**Task to complete:** Pick out the lines below that contain the string "processadores" and copy them all.

Material for this task section start

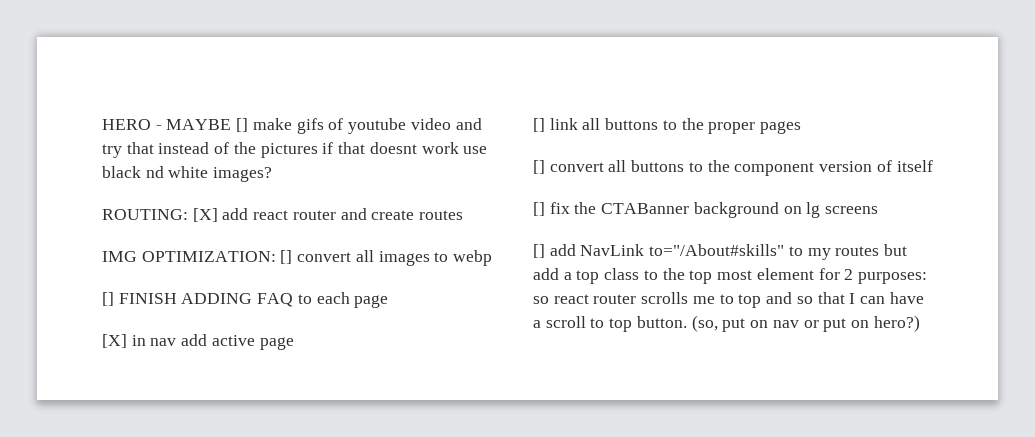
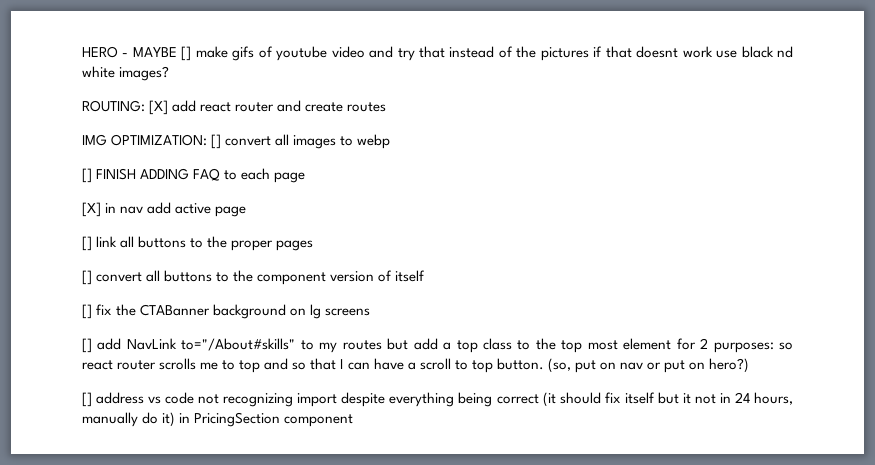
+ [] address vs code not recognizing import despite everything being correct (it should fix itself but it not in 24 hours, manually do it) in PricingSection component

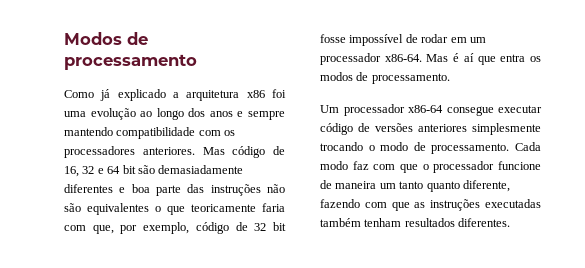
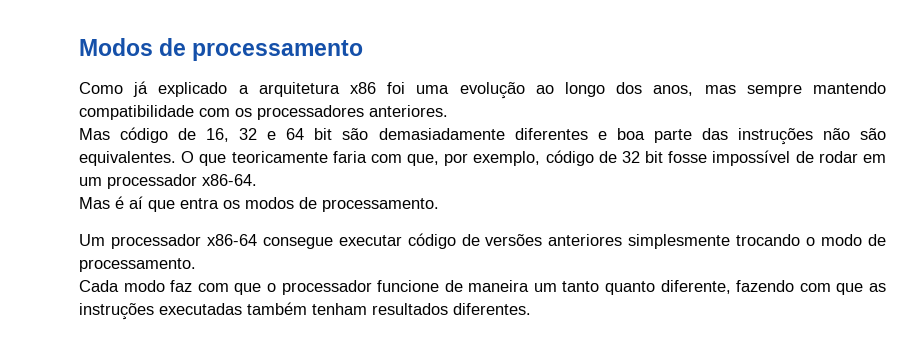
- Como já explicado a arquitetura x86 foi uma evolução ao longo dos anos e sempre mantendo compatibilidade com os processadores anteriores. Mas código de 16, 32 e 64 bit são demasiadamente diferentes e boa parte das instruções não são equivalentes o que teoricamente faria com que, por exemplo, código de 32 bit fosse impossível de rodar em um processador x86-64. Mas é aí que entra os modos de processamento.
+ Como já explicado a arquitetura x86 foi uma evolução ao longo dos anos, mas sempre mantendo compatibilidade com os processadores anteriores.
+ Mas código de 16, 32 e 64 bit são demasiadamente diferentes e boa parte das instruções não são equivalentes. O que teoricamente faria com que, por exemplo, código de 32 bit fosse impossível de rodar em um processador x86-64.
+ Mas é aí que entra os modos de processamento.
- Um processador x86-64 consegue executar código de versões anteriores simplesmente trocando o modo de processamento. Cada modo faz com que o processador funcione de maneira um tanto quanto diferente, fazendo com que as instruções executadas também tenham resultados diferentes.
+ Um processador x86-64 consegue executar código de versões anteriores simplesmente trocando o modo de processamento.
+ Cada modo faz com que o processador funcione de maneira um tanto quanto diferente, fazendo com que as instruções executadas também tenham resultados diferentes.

Material for this task section end

**Solution for this exercise:**
- Como já explicado a arquitetura x86 foi uma evolução ao longo dos anos e sempre mantendo compatibilidade com os processadores anteriores. Mas código de 16, 32 e 64 bit são demasiadamente diferentes e boa parte das instruções não são equivalentes o que teoricamente faria com que, por exemplo, código de 32 bit fosse impossível de rodar em um processador x86-64. Mas é aí que entra os modos de processamento.
+ Como já explicado a arquitetura x86 foi uma evolução ao longo dos anos, mas sempre mantendo compatibilidade com os processadores anteriores.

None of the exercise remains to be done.